By Dr. Bob Gillingham
Head of Lower School

Lower School classroom teachers are eager learners, always looking for ways to be more effective and engaging. In fact, many will visit Campus on weekends and over the summer tweaking favorite lessons and creating new ones to ensure that they are meeting students’ needs. Additionally, and in service of that inclination, Parker prides itself in ongoing professional development, providing both individuals and groups with educational tools, knowledge, and perspectives.

Recently, all of the classroom teachers, many of the associate teachers, and our support staff were assembled in the Considine Library on a Late Start Wednesday, learning more about reading assessment. The goals of the meeting included sharpening teachers’ abilities to fully understand our young readers and their needs as well as bringing greater consistency across all assessors to what can be a rather subjective process.

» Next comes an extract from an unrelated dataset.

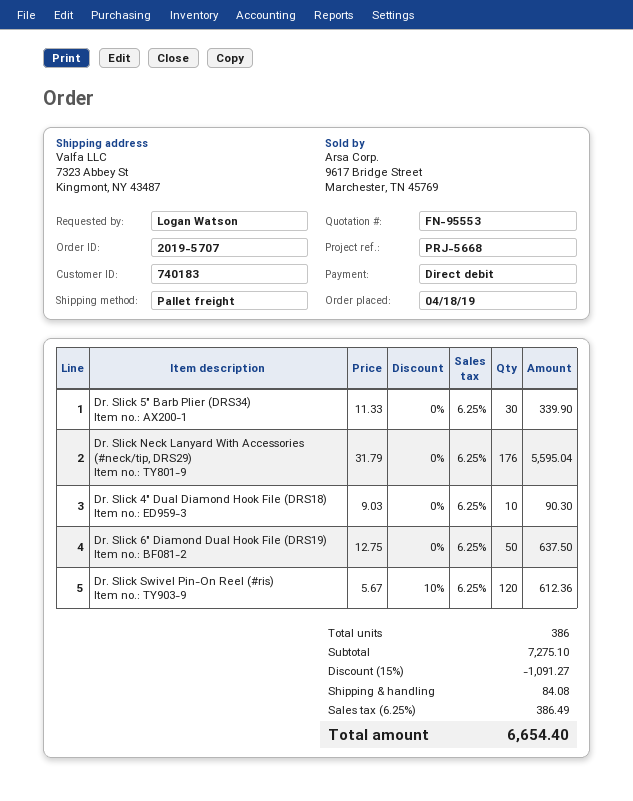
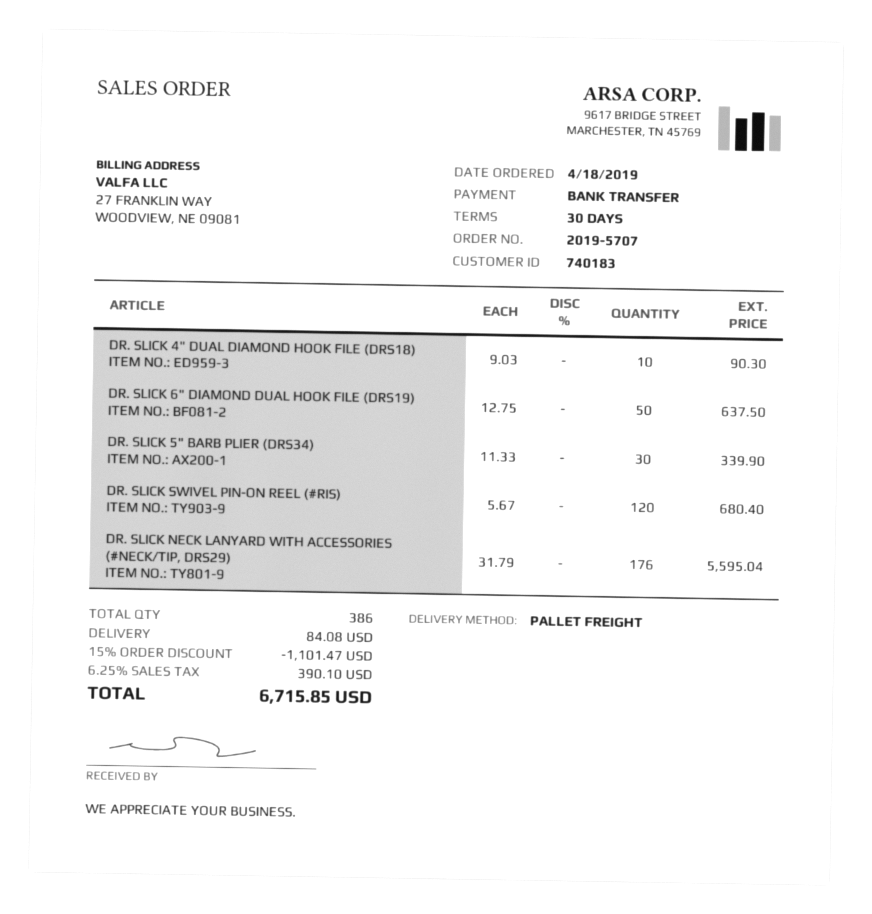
payment method: direct debit -> bank transfer
Dr. Slick Swivel Pin-On Reel (#ris): 120 x 5.67 - 10% = 612.36 -> 120 x 5.67 = 680.40
discount: 15% = 1091.27 -> 15% = 1101.47
tax: 6.25% = 386.49 -> 6.25% = 390.10
total: 6654.40 -> 6715.85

As teachers discussed the many ways they get to know their readers, the conversation moved from the pragmatic, such as the appropriate sequence of steps for assessments, to the philosophical–a rich, heartfelt sharing of perspectives on our hopes and dreams for those we teach.  

We mused that the Lower School is a place where children arrive with natural curiosity, abundant enthusiasm for exploration, and, generally speaking, a willingness to fully engage their environment. So oriented, these young people will take risks, approximate learning goals (quite unbeknownst to them), and persevere to completion. For example, anyone who observes a young child attempting to build a castle out of blocks, the shining vision held firmly and clearly in their young mind, will note the multiple, varied attempts, despite failures, and the natural desire to “get ‘er done.” A keen understanding of this reality has shaped Lower School pedagogy over the last decade, bringing us ever closer to Francis Parker School’s educational vision of “learning by doing,” while also preparing our students for the challenges of the 21st Century.

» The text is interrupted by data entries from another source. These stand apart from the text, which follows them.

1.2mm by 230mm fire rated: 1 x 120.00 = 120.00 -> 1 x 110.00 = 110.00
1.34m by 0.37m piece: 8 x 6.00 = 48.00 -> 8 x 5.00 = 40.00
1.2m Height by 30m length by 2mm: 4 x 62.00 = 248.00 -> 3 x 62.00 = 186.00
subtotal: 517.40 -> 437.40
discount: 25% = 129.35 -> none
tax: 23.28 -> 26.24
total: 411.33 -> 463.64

Simply put, the emphasis has shifted from a more  “traditional” approach, often described as standing and delivering a body of information to be learned, tested and perhaps forgotten, to something much richer and more relevant. Basic skills and understandings have been and still are essential, but teachers are now engaging students in ways that require them to think and write more independently, to approach problem-solving from multiple perspectives, to delve more deeply into concepts presented, and to work with all kinds of others to accomplish shared goals.

To accomplish these lofty outcomes, our teachers have learned that they must know each of their students as individual learners. Understanding their learning styles, preferences, motivations, and challenges lead to far more effective student-centered learning, but it also preserves the natural joy that we see and treasure.  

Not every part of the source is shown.